What is expected
In the material below, find each line with the string "daterangepicker" and copy it.

==*==

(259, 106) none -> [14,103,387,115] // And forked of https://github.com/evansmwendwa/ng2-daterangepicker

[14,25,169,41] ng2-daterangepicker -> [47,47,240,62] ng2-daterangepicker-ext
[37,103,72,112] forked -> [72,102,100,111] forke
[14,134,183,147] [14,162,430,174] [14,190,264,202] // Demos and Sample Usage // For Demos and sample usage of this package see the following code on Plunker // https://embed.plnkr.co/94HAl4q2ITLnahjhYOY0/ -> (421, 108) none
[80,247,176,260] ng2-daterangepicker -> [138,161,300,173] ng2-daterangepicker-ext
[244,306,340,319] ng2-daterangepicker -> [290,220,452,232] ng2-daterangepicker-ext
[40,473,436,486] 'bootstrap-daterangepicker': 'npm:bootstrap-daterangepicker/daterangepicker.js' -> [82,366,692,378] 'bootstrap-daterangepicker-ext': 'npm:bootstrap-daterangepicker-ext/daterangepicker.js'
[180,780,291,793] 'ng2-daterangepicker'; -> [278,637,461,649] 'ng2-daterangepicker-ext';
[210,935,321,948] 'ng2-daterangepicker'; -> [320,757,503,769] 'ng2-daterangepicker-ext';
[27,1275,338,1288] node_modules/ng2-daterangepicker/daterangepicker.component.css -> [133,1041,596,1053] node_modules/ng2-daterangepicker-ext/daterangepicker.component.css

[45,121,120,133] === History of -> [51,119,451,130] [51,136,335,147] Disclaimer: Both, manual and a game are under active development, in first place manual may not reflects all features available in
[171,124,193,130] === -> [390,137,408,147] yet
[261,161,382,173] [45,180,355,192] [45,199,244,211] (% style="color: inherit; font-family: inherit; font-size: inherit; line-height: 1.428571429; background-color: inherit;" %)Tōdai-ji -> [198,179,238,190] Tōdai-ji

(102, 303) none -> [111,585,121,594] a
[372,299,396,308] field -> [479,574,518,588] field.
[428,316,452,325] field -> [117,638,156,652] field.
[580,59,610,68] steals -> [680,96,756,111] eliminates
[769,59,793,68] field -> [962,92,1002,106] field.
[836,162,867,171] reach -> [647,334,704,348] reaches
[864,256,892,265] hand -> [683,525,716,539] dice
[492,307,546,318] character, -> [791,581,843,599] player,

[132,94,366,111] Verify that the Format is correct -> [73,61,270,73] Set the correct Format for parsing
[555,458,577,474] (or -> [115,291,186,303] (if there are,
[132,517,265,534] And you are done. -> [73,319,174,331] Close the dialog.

==*==

Your response
(259, 106) none -> [14,103,387,115] // And forked of https://github.com/evansmwendwa/ng2-daterangepicker
[14,25,169,41] ng2-daterangepicker -> [47,47,240,62] ng2-daterangepicker-ext
[80,247,176,260] ng2-daterangepicker -> [138,161,300,173] ng2-daterangepicker-ext
[244,306,340,319] ng2-daterangepicker -> [290,220,452,232] ng2-daterangepicker-ext
[40,473,436,486] 'bootstrap-daterangepicker': 'npm:bootstrap-daterangepicker/daterangepicker.js' -> [82,366,692,378] 'bootstrap-daterangepicker-ext': 'npm:bootstrap-daterangepicker-ext/daterangepicker.js'
[180,780,291,793] 'ng2-daterangepicker'; -> [278,637,461,649] 'ng2-daterangepicker-ext';
[210,935,321,948] 'ng2-daterangepicker'; -> [320,757,503,769] 'ng2-daterangepicker-ext';
[27,1275,338,1288] node_modules/ng2-daterangepicker/daterangepicker.component.css -> [133,1041,596,1053] node_modules/ng2-daterangepicker-ext/daterangepicker.component.css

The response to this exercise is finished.